Exercise instructions: Among the lines below, how many have the string "rbox" in them? Only the number is wanted.

Records provided:
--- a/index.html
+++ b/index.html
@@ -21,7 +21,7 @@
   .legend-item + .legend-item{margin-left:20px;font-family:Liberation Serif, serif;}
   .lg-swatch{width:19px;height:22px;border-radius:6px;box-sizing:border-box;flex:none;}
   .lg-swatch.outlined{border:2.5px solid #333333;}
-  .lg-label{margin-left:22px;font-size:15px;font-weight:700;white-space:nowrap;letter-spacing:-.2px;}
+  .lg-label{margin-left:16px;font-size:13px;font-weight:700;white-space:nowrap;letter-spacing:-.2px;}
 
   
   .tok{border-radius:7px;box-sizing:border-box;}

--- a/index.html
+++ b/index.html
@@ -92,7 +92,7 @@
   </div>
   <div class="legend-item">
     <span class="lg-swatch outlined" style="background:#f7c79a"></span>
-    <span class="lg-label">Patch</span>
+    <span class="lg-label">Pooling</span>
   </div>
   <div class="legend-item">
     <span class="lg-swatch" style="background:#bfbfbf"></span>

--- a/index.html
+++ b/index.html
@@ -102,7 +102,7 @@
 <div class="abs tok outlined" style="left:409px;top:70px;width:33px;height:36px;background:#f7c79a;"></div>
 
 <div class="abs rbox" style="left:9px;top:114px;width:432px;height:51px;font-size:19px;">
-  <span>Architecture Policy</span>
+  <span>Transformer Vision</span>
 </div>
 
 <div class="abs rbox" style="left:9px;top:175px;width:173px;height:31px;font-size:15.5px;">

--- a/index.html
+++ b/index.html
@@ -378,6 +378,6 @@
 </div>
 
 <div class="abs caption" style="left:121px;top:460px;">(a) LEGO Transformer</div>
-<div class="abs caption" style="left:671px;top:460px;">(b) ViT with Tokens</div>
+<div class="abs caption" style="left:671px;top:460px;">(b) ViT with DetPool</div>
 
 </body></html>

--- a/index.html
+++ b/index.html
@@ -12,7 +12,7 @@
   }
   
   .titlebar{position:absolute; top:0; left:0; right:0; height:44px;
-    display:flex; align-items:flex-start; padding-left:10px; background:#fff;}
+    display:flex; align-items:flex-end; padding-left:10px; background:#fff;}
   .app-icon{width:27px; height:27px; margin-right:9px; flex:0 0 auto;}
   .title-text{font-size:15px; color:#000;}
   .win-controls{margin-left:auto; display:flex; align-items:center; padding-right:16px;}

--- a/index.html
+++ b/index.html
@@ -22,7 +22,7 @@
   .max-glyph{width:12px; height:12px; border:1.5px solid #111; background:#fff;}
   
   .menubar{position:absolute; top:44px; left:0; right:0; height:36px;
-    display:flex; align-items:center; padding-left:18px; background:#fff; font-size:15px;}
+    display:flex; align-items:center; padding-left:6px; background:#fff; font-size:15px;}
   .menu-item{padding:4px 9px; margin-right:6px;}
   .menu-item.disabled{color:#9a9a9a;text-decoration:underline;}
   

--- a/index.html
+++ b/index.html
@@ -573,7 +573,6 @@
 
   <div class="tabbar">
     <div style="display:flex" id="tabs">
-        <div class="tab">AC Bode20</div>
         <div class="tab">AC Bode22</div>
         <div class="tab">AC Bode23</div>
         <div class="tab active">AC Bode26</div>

...

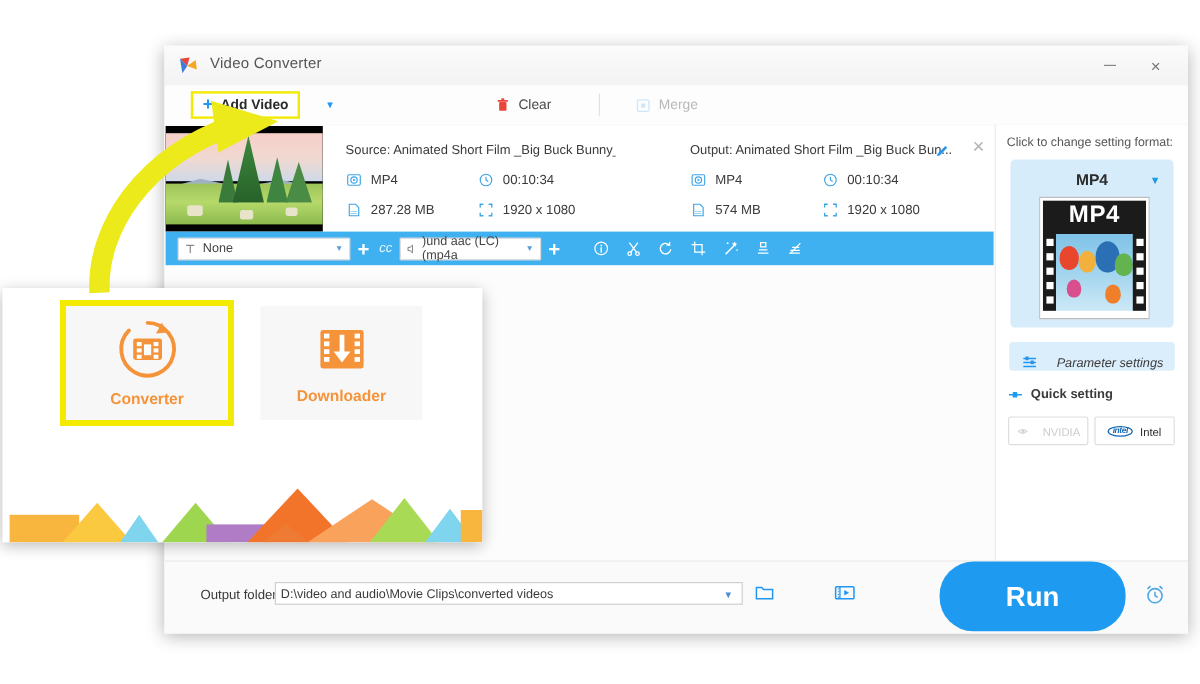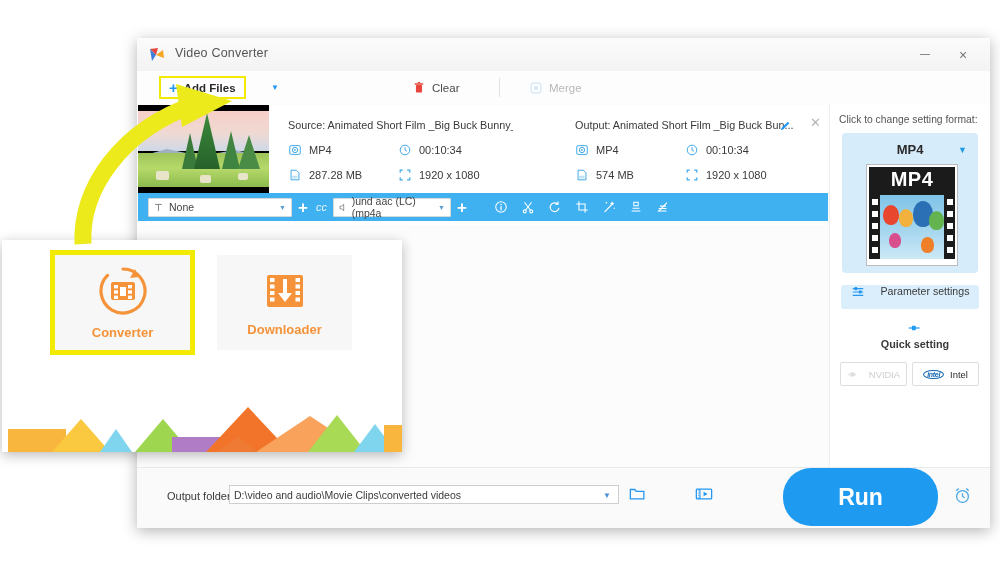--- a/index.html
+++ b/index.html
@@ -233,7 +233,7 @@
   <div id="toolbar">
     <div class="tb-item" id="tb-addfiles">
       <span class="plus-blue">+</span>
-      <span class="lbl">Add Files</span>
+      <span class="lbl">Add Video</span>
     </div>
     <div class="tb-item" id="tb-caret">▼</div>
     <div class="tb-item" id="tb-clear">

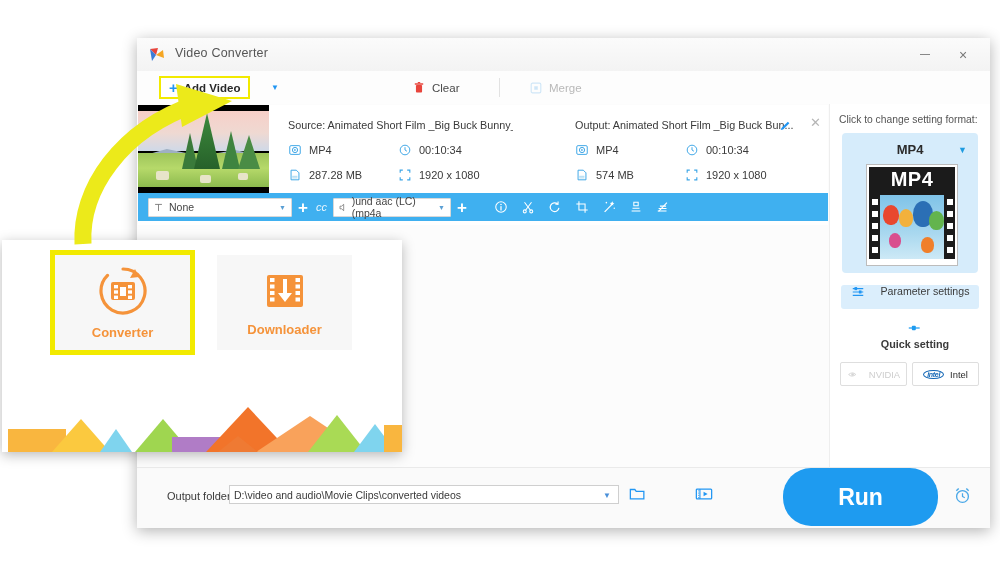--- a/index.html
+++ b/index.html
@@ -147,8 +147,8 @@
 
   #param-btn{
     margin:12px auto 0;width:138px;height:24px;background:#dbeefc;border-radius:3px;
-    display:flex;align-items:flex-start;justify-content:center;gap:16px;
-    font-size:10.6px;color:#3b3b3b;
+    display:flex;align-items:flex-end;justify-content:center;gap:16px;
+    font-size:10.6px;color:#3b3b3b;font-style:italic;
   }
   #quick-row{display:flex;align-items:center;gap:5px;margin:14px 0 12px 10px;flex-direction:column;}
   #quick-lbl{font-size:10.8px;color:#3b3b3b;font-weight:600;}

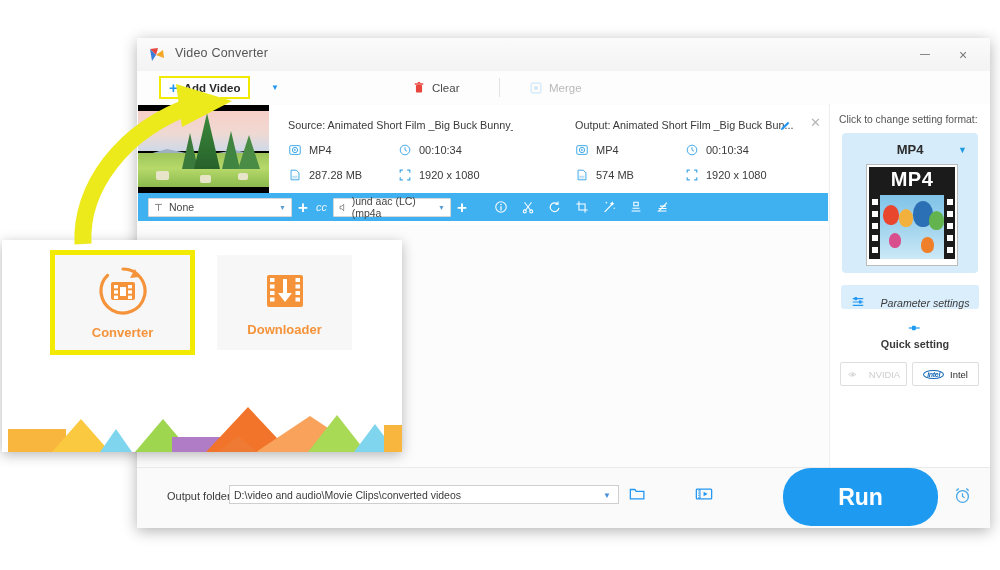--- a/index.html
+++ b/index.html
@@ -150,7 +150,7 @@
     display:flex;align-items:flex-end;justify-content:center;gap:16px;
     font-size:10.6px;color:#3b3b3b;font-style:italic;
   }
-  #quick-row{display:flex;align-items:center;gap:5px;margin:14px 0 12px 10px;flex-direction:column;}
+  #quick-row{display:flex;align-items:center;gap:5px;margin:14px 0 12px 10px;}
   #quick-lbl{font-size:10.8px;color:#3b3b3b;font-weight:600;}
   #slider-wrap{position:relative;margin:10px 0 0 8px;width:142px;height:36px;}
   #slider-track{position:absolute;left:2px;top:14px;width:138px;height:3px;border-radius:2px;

==

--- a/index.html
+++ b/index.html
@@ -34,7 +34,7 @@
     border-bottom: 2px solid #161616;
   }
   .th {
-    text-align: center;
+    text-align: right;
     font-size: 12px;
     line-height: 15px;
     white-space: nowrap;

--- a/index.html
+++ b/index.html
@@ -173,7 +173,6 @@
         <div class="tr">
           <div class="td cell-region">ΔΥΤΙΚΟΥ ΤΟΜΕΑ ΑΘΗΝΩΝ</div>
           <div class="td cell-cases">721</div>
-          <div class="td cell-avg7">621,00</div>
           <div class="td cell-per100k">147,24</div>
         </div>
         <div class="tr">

The answer: 2